### Task instructions:
How many lines in this material include the string "HoraTuku"? Answer with the number and nothing further.

===== Input data

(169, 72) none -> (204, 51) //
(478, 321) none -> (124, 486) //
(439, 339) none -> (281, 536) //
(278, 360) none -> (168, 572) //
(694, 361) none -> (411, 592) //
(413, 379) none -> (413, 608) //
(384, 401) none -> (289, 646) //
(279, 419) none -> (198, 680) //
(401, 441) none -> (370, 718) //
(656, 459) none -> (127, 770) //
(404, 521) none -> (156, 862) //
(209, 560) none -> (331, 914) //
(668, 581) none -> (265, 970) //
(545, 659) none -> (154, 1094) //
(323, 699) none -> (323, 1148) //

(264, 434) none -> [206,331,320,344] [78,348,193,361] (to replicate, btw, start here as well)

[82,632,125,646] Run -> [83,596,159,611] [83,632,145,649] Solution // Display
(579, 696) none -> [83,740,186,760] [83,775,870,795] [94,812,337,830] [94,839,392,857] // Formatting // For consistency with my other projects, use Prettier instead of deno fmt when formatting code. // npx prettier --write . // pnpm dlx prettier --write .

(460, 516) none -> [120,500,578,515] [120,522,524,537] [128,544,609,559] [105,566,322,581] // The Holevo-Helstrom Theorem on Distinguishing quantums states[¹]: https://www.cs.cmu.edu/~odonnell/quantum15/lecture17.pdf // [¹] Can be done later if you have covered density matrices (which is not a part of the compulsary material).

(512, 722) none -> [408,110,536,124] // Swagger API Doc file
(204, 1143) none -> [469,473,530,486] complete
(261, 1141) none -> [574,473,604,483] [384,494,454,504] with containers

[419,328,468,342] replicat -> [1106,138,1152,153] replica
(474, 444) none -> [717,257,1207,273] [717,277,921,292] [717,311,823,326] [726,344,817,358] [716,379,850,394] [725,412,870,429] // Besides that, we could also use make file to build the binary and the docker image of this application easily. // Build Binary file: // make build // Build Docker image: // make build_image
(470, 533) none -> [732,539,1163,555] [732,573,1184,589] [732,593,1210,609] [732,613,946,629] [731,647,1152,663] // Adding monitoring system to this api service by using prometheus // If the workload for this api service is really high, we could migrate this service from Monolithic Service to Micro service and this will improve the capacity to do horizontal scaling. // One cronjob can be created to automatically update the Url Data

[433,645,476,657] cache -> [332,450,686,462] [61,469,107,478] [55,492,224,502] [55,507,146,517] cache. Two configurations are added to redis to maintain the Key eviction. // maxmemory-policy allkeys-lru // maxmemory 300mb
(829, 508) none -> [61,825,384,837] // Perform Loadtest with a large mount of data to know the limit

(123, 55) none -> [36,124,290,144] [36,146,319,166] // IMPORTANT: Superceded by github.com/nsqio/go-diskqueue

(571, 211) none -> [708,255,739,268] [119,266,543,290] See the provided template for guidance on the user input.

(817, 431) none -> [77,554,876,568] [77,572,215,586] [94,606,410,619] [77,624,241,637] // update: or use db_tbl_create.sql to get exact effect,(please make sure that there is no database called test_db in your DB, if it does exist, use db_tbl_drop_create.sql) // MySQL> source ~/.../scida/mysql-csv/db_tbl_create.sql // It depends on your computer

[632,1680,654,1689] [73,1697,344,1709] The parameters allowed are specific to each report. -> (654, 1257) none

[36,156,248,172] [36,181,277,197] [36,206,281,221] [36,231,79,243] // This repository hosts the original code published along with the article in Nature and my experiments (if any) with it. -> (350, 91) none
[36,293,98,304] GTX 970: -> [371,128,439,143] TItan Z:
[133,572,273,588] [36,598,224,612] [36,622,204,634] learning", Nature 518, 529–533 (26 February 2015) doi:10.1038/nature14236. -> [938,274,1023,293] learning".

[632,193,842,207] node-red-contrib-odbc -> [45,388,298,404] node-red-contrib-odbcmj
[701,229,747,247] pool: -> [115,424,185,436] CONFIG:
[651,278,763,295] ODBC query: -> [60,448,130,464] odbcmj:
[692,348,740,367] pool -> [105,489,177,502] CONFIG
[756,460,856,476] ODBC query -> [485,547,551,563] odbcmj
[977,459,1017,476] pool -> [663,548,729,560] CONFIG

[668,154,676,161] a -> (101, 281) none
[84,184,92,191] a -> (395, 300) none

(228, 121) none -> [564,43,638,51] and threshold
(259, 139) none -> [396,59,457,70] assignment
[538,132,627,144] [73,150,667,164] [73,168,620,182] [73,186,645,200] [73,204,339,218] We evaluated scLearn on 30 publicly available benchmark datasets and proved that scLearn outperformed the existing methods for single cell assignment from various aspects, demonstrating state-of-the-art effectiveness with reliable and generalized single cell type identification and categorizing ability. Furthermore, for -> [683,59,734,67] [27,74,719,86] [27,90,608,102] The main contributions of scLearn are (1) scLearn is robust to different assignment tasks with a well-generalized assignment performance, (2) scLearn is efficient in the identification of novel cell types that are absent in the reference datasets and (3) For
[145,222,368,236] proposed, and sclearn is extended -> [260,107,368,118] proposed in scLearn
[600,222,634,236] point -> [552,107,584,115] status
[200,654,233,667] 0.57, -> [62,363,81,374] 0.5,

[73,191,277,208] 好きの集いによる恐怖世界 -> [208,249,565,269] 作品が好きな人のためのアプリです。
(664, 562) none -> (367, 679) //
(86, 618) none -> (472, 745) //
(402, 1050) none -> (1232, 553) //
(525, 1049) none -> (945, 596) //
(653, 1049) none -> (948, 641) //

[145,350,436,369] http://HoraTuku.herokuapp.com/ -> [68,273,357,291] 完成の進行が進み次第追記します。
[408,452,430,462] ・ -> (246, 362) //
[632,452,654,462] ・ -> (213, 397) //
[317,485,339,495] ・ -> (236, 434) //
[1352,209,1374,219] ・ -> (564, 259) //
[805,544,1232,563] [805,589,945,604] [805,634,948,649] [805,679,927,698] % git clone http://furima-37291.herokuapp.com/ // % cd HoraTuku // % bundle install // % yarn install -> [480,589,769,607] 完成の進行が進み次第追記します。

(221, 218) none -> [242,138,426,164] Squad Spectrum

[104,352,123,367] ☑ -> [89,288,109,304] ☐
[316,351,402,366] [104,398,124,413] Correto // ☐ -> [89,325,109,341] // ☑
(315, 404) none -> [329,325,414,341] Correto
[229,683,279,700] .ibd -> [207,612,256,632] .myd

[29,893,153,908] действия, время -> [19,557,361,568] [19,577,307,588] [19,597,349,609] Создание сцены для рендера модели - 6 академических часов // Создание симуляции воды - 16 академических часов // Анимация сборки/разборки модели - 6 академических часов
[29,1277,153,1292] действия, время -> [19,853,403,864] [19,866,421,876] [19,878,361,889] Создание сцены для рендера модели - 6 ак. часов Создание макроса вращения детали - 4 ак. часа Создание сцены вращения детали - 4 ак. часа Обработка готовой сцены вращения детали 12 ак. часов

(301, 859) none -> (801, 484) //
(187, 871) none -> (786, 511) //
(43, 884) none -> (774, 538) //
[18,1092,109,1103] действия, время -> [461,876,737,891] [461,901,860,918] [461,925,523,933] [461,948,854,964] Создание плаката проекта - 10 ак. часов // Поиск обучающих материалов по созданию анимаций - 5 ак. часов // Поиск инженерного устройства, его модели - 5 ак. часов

==========

### Completed task:
2